The task
Restate word for word the opening line of the data below and every line after it until the line with "Tente de camping", that line too, but not the pictures.

Dataset excerpts
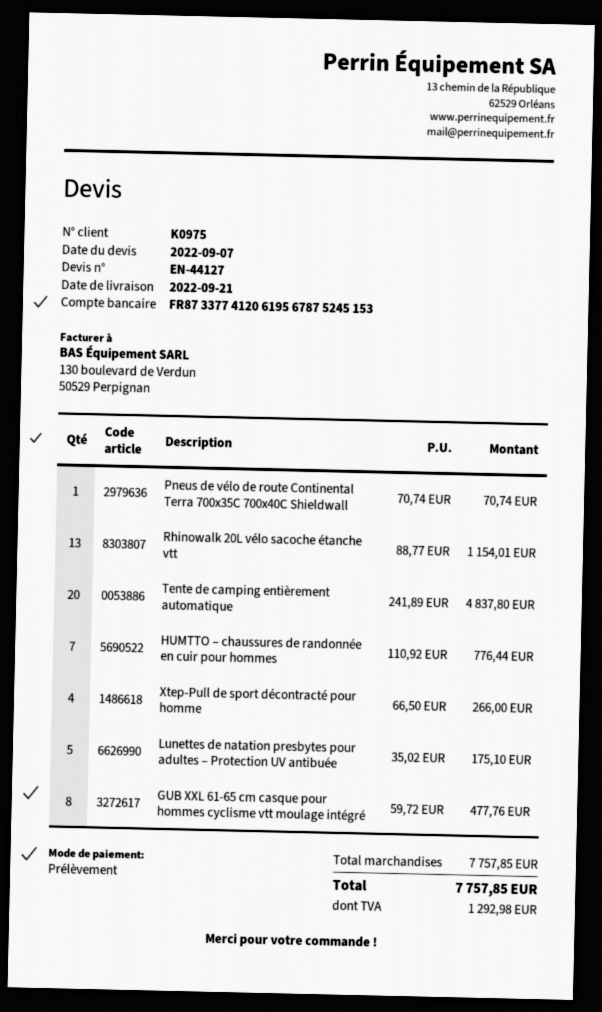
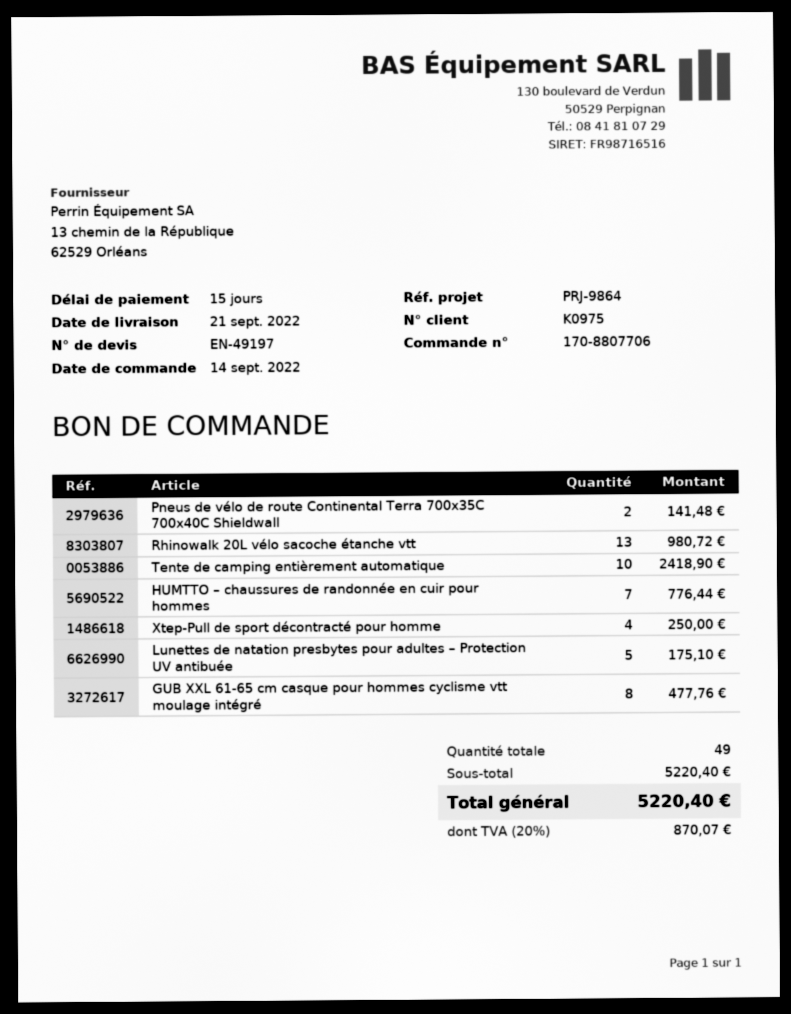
quote number: EN-44127 -> EN-49197
Pneus de vélo de route Continental Terra 700x35C 700x40C Shieldwall: 1 for 70.74 -> 2 for 141.48
Rhinowalk 20L vélo sacoche étanche vtt: 13 for 1154.01 -> 13 for 980.72
Tente de camping entièrement automatique: 20 for 4837.80 -> 10 for 2418.90
Xtep-Pull de sport décontracté pour homme: 4 for 266.00 -> 4 for 250.00
subtotal: 7757.85 -> 5220.40
tax: 1292.98 -> 870.07
total: 7757.85 -> 5220.40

Answer section
quote number: EN-44127 -> EN-49197
Pneus de vélo de route Continental Terra 700x35C 700x40C Shieldwall: 1 for 70.74 -> 2 for 141.48
Rhinowalk 20L vélo sacoche étanche vtt: 13 for 1154.01 -> 13 for 980.72
Tente de camping entièrement automatique: 20 for 4837.80 -> 10 for 2418.90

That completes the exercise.